I find out it was a ploy to see if I was listening. They proved to themselves that I was by my response. I was in fact enjoying reading, but much like a person half asleep with the radio or TV on, gets disturbed by a station break, or static, my attention was diverted. In their minds it was a control victory, but all it does is cause a separation. It presumes sneakiness and subversion. I have always been respectful, upfront and friendly to his girlfriend. Why would this behavior occur? Then of course they removed to a private location. Its curious how often my children leave quietly to talk on the phone yet we do not. What could be so secret? What are you saying that needs privacy? What in your life are you ashamed of that prevents you from talking freely? Now, you may say that this is overly analytic. I propose I am only putting to words what our body immediately understands. Emerson bears repeating:

But as soon as there is any departure from simplicity, and attempt at halfness, or good for me that is not good for him, my neighbour feels the wrong; he shrinks from me as far as I have shrunk from him; his eyes no longer seek mine; there is war between us; there is hate in him and fear in me. Emerson

A friend of mine in a similar situation asked Forgiveness is My response is as follows, after some thought.

My answer is this. Understand that people behave according to their own perspective. If you are angry you will be angry to others. What does this have to do with you? Generally you "think" you are responsible for the anger somehow. You often pass it on.
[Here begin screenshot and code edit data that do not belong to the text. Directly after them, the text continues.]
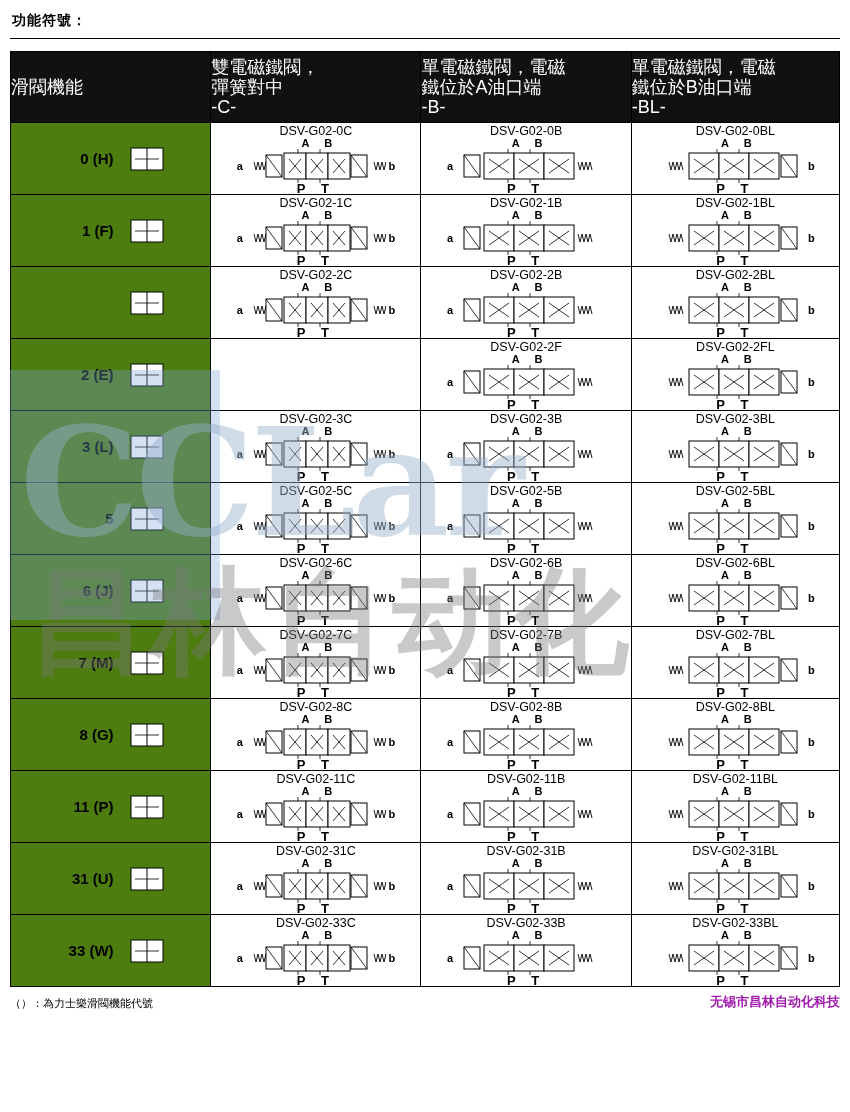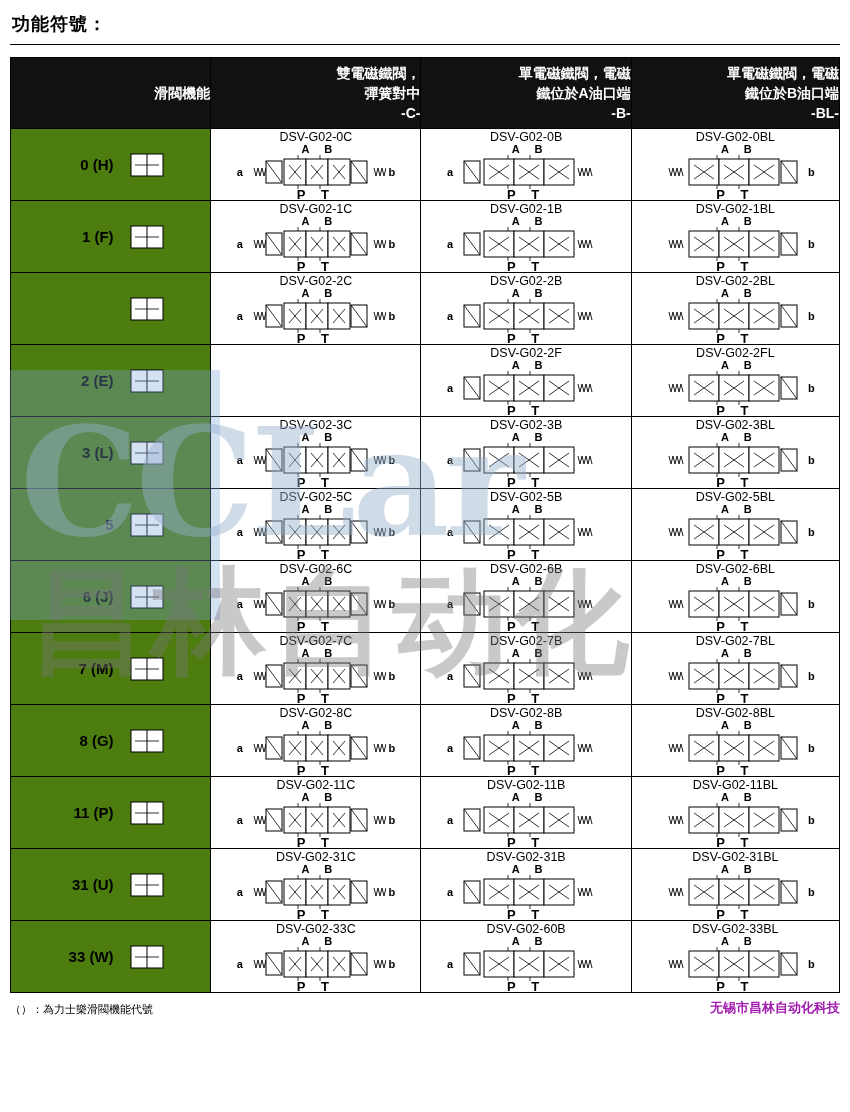--- a/index.html
+++ b/index.html
@@ -20,7 +20,7 @@
     padding:0 10px;
   }
   .page-title{
-    font-size:18px;
+    font-size:14px;
     font-weight:bold;
     padding:12px 2px 8px 2px;
     letter-spacing:1px;

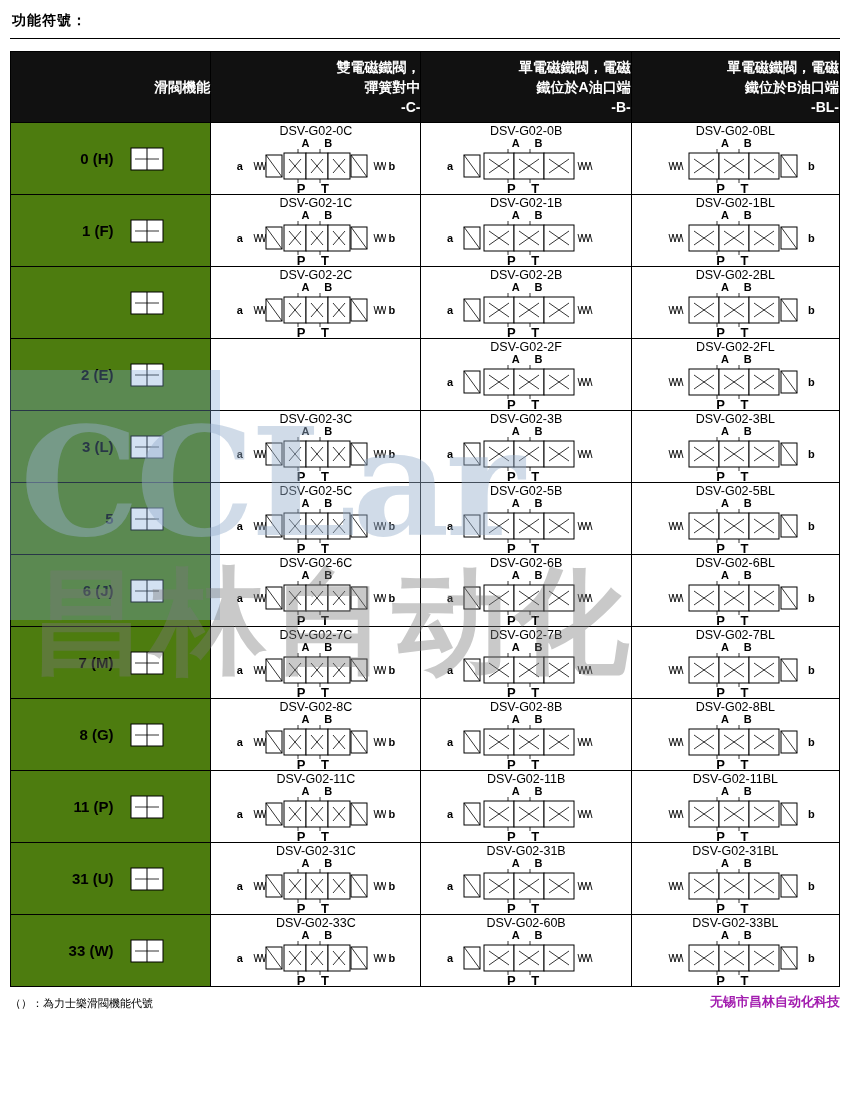--- a/index.html
+++ b/index.html
@@ -45,11 +45,11 @@
   thead th{
     background:#111111;
     color:#ffffff;
-    font-size:14px;
-    font-weight:bold;
+    font-size:18px;
+    font-weight:normal;
     height:70px;
     line-height:20px;
-    text-align:right;
+    text-align:left;
     padding:4px 6px;
   }
   thead th .sub{ display:block; }

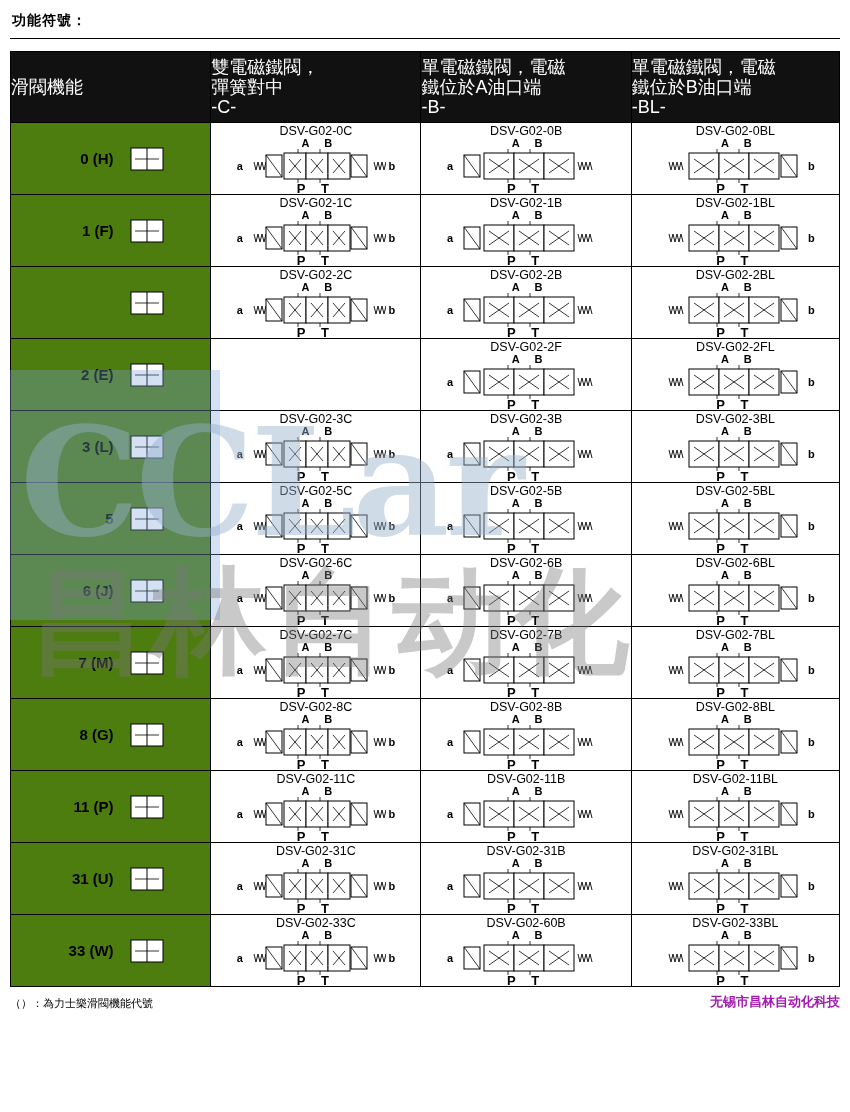--- a/index.html
+++ b/index.html
@@ -1258,7 +1258,7 @@
             <div class="pt">P T</div>
           </td>
           <td class="cell">
-            <div class="code">DSV-G02-60B</div>
+            <div class="code">DSV-G02-33B</div>
             <div class="ab">A B</div>
             <div class="symrow">
               <span class="side">a</span>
The point is that once you understand you are not the reason for an angry father's behavior, or bully, or customer, it becomes easier to view these "forgivable" behaviors as what they are...not your fault at all.. I think a lot of people have trouble with forgiveness because they do not understand the relationship of the behavior expressed in front of you.....because you think it is to you. How can you forgive someone for behavior you really had no connection with in the first place...except to be a receptor of the action. Understanding the behavior allows acceptance without you swallowing the behavior and then having it fester and come back out to someone else. Kinda long, but maybe it will add clarity. I hope it does, rather than muddy it. I realize that is a possibility. So, flash forward approximately 30 years for a visit back hometo my roots. Was this my imagination, could I support this memory? I in fact was able too. My father acted the exact same way. Here I was an adult, visiting after quite a few years of no visits home, and he picked up just where he left off. A taskmaster, same jutting jaw, same absent positive communication, same inhospitable attitude, same angry person, driving the crew like a prison detail. Quite illuminating. Now I could deal with it. No more secrets. No more hiding.